Reply by ●April 1, 20052005-04-01

"genlock" <genlocks@gmail.com> writes:

> Hi,
>
> I am working on a project where the output is a 24 bit audio signal.
> I am using an FPGA chip to generate this audio signal.
> The input to the FPGA is a frequency value ( anywhere between 400hz to
> 10,000hz).
> Inside the FPGA, the frequency is converted to its amplitude by giving
> it to a sine look up table.
> The output 'A'is then manipulated in such a way( dividing it by 2)
> that the amplitude increments by a constant value ( for eg: 6 dBFS)
> The output 'A' is manipulated and given out of the FPGA as a serial
> data ( 24 bits)
> This 24 bit audio ouptut seems to have the correct frequency
> information.
>
> What I would like to know is..if this method is correct:that by
> dividing this output 'A' by a constant value 2, does it give a change
> of 6dBFS
>
> If so, would dividing the 'A' by 1.122 give me a change of 1dBFS?
>
> Or is there any other logic behind this?
>
> Any kind of help would be highly appreciated.

Hi,
You are essentially correct, but you're abusing the abbreviations.
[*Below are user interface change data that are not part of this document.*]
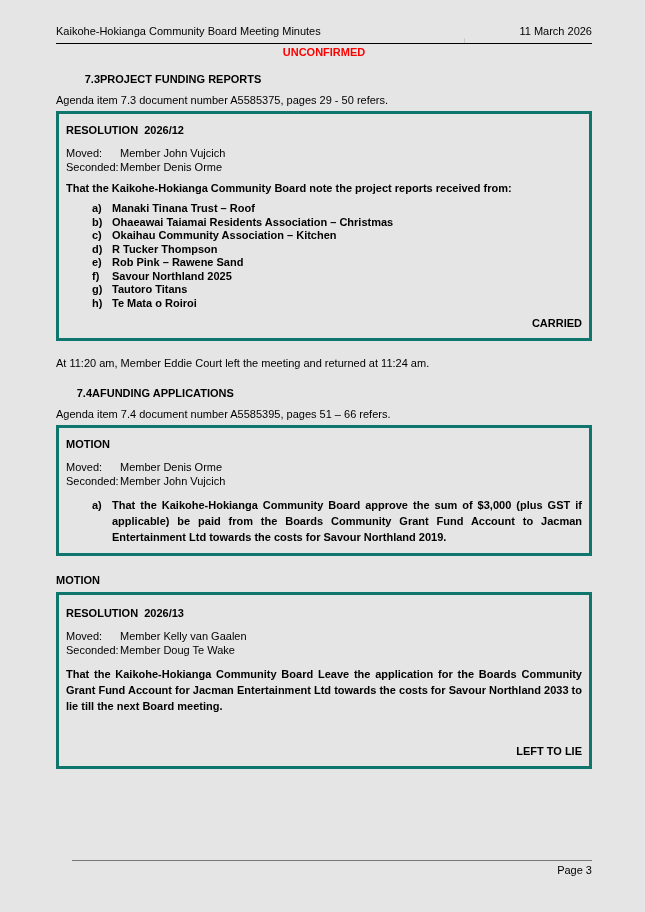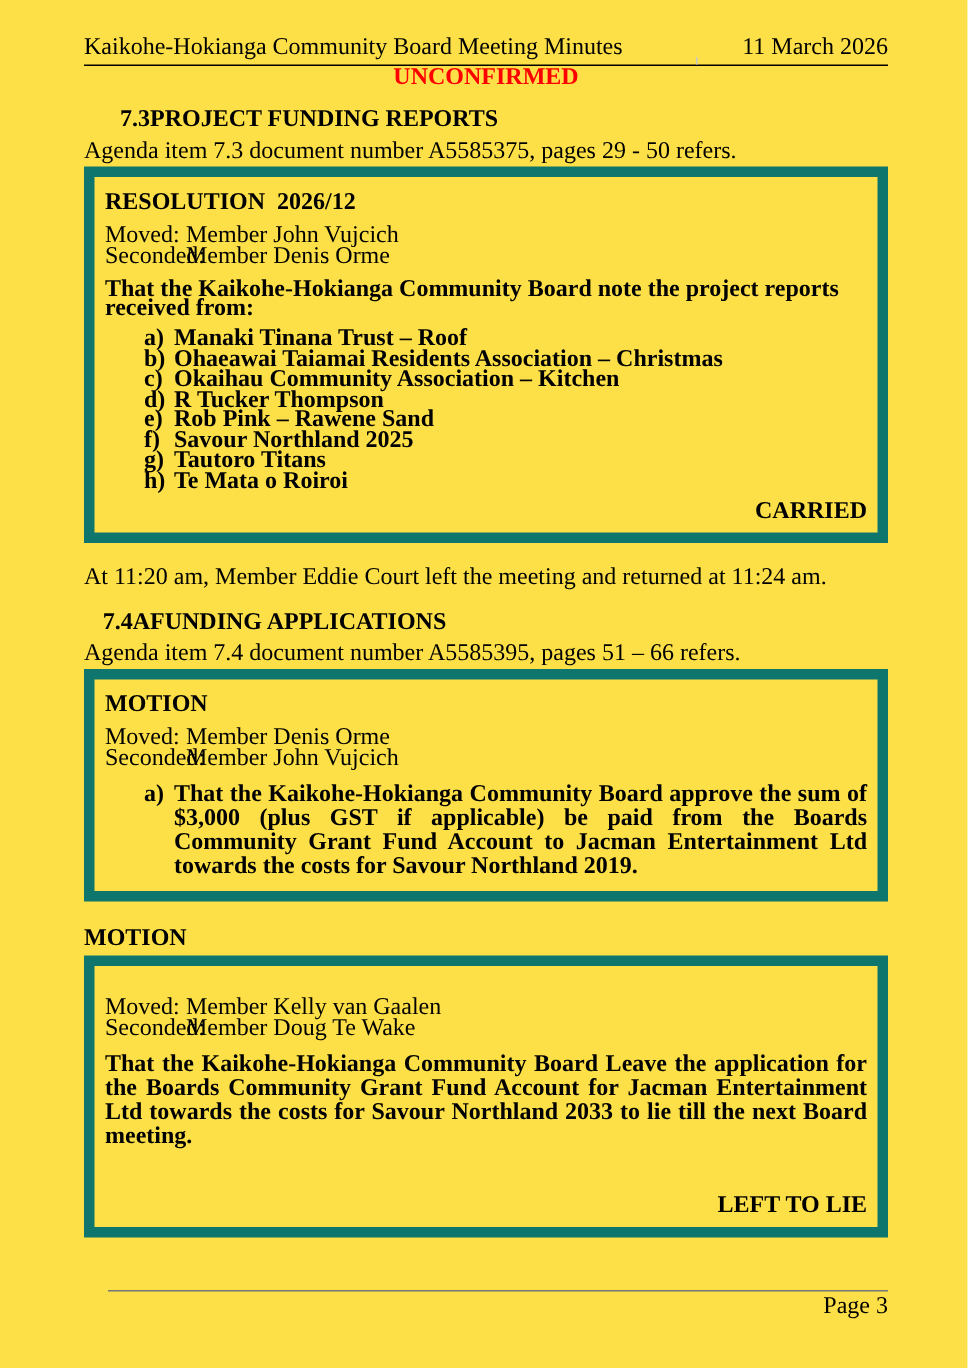"Kaikohe-Hokianga Community Board Meeting" .page { background: #fde047 -> #e5e5e5; font-family: Liberation Serif, serif -> Liberation Sans, sans-serif; font-size: 16px -> 11px }
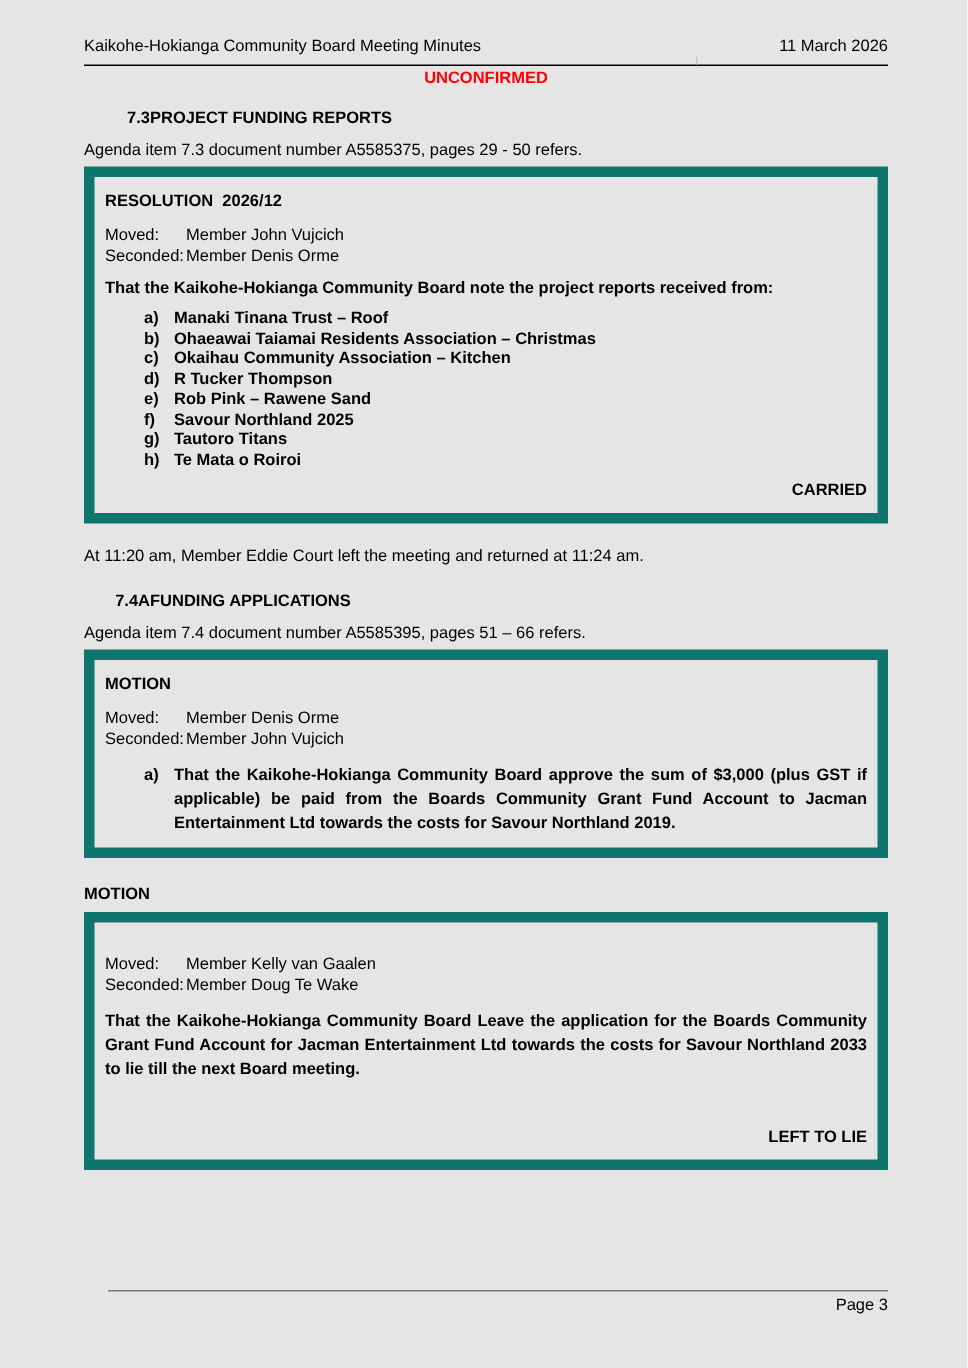"RESOLUTION 2026/12" .box { border: 7px solid #0f766e -> 3px solid #0f766e }
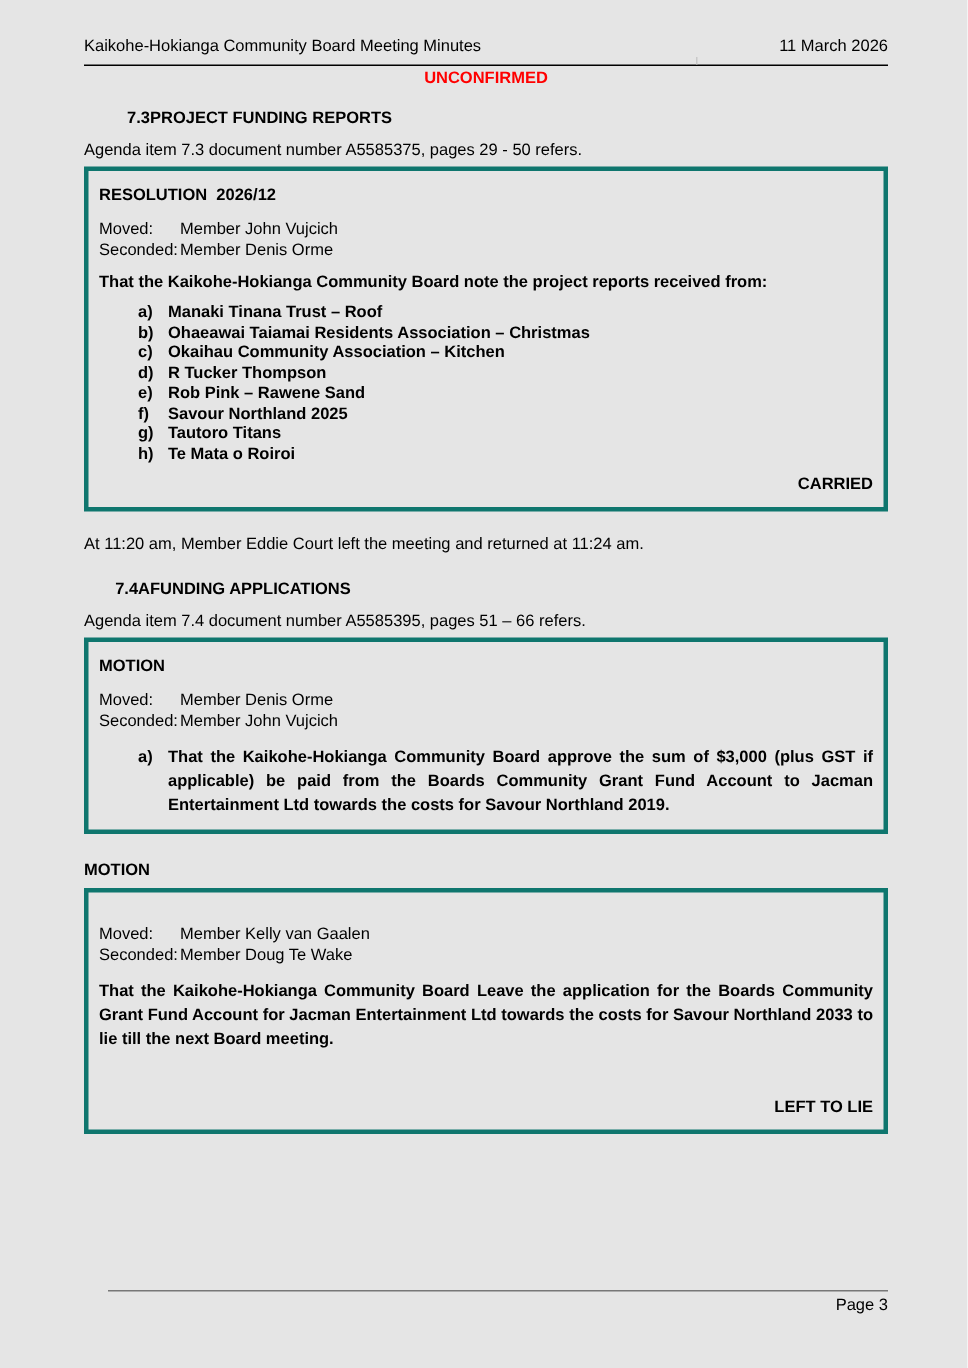"RESOLUTION 2026/13" div.box-heading { html: none -> <div>RESOLUTION 2026/13</div> }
A
"change" in level is measured in dB, not dBFS. "dBFS" is an absolute
power level, while dB is relative.
In general, the change C in dB between two power levels P1 and P2 is
C [dB] = 10 * log_10(P1/P2).
If we know the voltage levels V1 and V2, then
C [dB] = 10 * log_10((V1^2 / R1) / (V2^2 / R2))
= 10 * log_10(V1^2 / V2^2) + 10 * log_10(R2 / R1).
If we assume R2 = R1, then R2/R1 = 1 and the second term goes to zero,
so that
C [dB] = 20 * log_10(V1 / V2).
--
Randy Yates
Sony Ericsson Mobile Communications
Research Triangle Park, NC, USA
randy.yates@sonyericsson.com, 919-472-1124

Reply by genlock●April 1, 20052005-04-01

Hi,
I am working on a project where the output is a 24 bit audio signal.
I am using an FPGA chip to generate this audio signal.
The input to the FPGA is a frequency value ( anywhere between 400hz to
10,000hz).
Inside the FPGA, the frequency is converted to its amplitude by giving
it to a sine look up table.
The output 'A'is then manipulated in such a way( dividing it by 2)
that the amplitude increments by a constant value ( for eg: 6 dBFS)
The output 'A' is manipulated and given out of the FPGA as a serial
data ( 24 bits)
This 24 bit audio ouptut seems to have the correct frequency
information.
What I would like to know is..if this method is correct:that by
dividing this output 'A' by a constant value 2, does it give a change
of 6dBFS
If so, would dividing the 'A' by 1.122 give me a change of 1dBFS?
Or is there any other logic behind this?
Any kind of help would be highly appreciated.
Thankyou